Failover Interfaces

Hope all is well,

Brief description of what we have setup and what I am trying to do. We have a number of interfaces that show up in all active alerts as interface is down. However, these interfaces are failover and will continue to be in down status as long as the main interface stays up. I would like to clear them from the active alerts page but do not want to interrupt the monitoring of the main interfaces. Sadly, I am having a difficult time figuring the process out.

The out-of-box interface is down alert is what I have enabled currently. We would need to know when an actual interface that is up, triggers to down but I need to separate the failover interface's into its own alert. If that makes sense. 

I have grouped the failover interfaces but haven't quite figured out the next step. 

Any advice or direction would be greatly appreciated.

*edit* My initial idea was to setup a group and add all of the failover interfaces in that group. Then setup an alert for that group specifically to alert if any of those interfaces come up. In theory, the alert page should show the main interface down and the failover group up. This may not be the best practice for this but this was my theory at this point. 

Parents
  • Very common mistake with Orion is to get focused on groups early on.  What you need to do is tag the interfaces with a custom property first, then use that property as the key for all your groups/alerts/dashboards.  For example you could very easily just add a T/F property called "Failover" to interfaces and set it true for all the failover interfaces.  Then you edit the OOTB interface down alert to only include interfaces where "Failover = False" 

    Starting by building groups is going to have you spinning your tires and working a lot harder than focusing on a custom property based approach, and that applies to almost every use case in Orion.  Groups are a pretty niche use case compared to custom properties.

  • Thank you!!

    I believe that did the trick. After going over your response and looking into the alerts and custom properties it all seems to make a little more sense. 

  • Can't agree more with what already said.

    First step is to create those custom properties so you have a clear way to identify which interfaces are part of a Failover Group, and then you could also consider marking it as Active/Standby so you know which interfaces are the ones that should always be Up, and which should always be Down.

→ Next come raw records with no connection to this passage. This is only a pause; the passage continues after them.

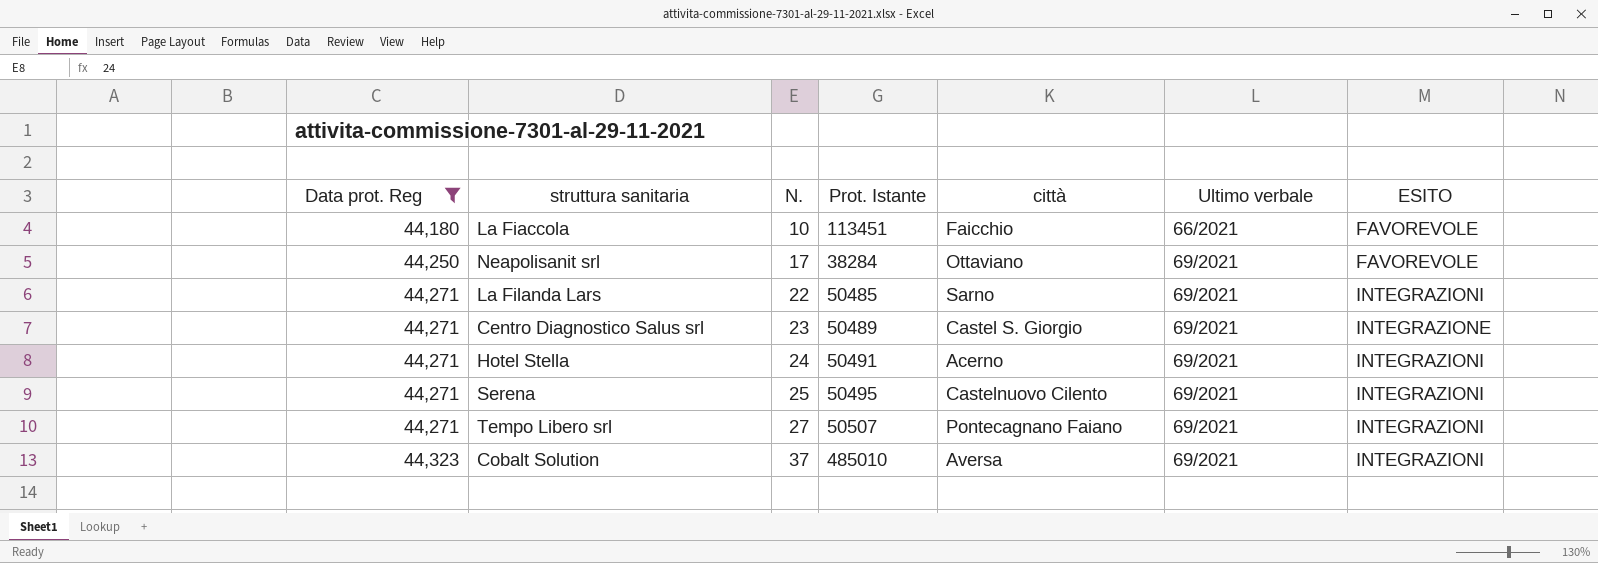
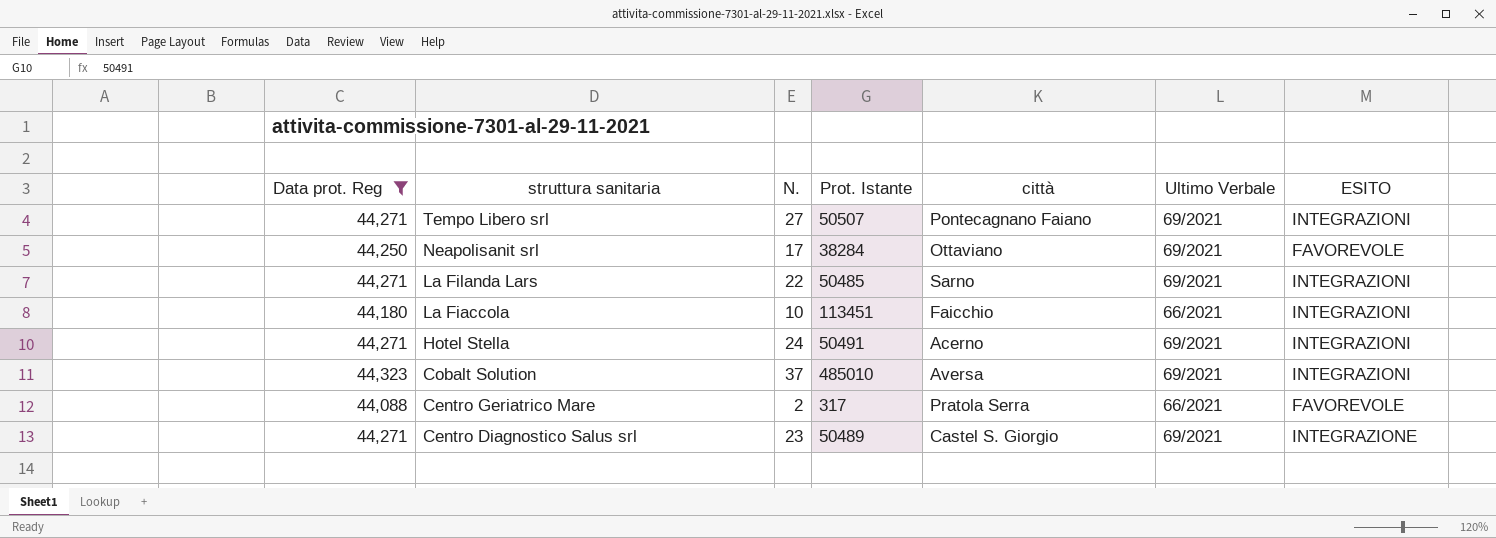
row order: Data prot. Reg ascending -> struttura sanitaria descending
column name: Ultimo verbale -> Ultimo Verbale
row Serena: 44,271 | 25 | 50495 | Castelnuovo Cilento | 69/2021 | INTEGRAZIONI -> none
La Fiaccola | ESITO: FAVOREVOLE -> INTEGRAZIONI
row Centro Geriatrico Mare: none -> 44,088 | 2 | 317 | Pratola Serra | 66/2021 | FAVOREVOLE

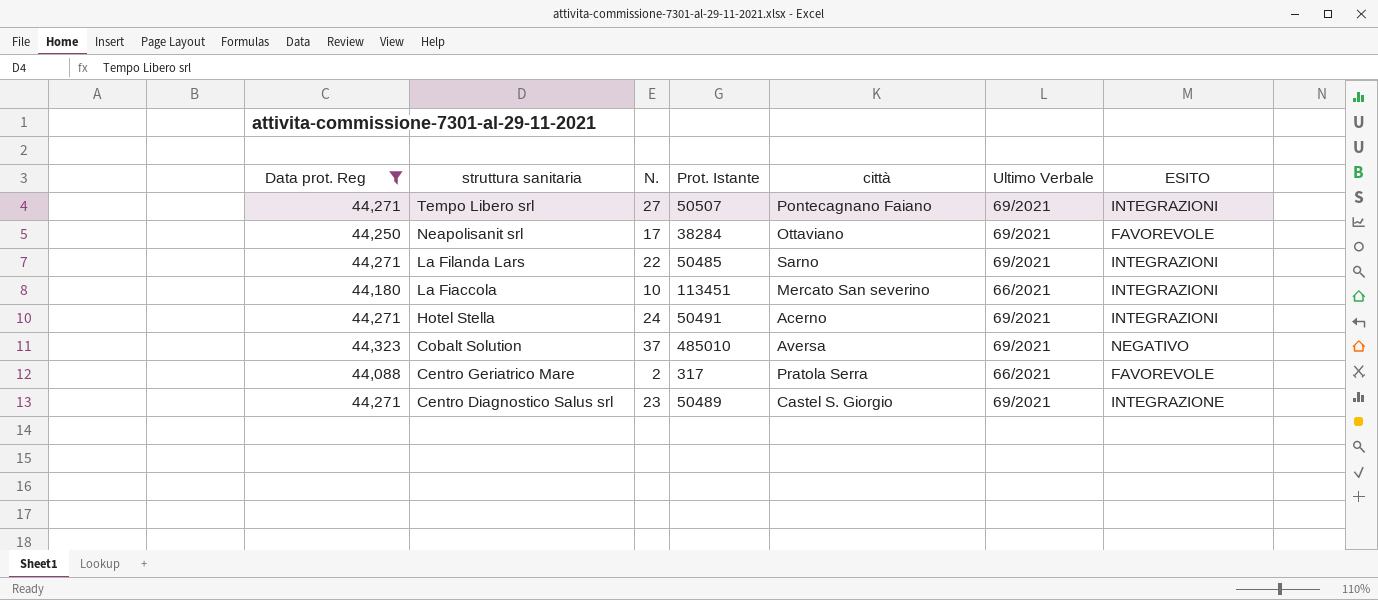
La Fiaccola | città: Faicchio -> Mercato San severino
Cobalt Solution | ESITO: INTEGRAZIONI -> NEGATIVO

    Second part here is to Duplicate & Edit the OOTB Interface Down Alert - Those alerts are not designed to run in a real world system they are just an example to get you running. Create your own version, include a filter for the Failover group and make sure it alerts you using the method that best suits your environment and support teams.

    Consider if you want a separate alert for "Failover Interface is Up" - This would potentially be a duplicate alert if you have already been notified that the Primary is Down, but consider if there is any chance that the Failover could come up without a failover which you need to be aware of?

  • I am starting to see that more and more now. 

    My employer is in the middle of migrating 5 other monitoring systems into SolarWinds and have been using auto discovery and OOTB alerts. I have been recently employed and volunteered to learn and optimize our NPM. 

    I am greatly appreciative of the direction provided I need to head towards. 

Reply
  • I am starting to see that more and more now. 

    My employer is in the middle of migrating 5 other monitoring systems into SolarWinds and have been using auto discovery and OOTB alerts. I have been recently employed and volunteered to learn and optimize our NPM. 

    I am greatly appreciative of the direction provided I need to head towards. 

Children
  • Good Luck, it might be a bit late for you as it sounds like the train already left the station, but if you can think about what other custom properties might help you later on down the line and set them up now and start populating them as you build up the platform it will save you a lot of headaches later.

    Try to keep Alerts agnostic so that you don't create multiple copies of the same alert profile unless you really have to. And don't hesitate to come and ask here if you get stuck ;)

  • Yes sir. The train is well on its way. They did not have anyone before hand to get this on the right track and my experience is from a fresh start install at my previous employment. Which I was able to setup equipment in a lab environment for testing before deployment. This is a full production ISP network that we are working on.  However, I am confident that we will get it sorted out over time. 

    Again, thank you for the assistance and I am excited to continue to work with SolarWinds.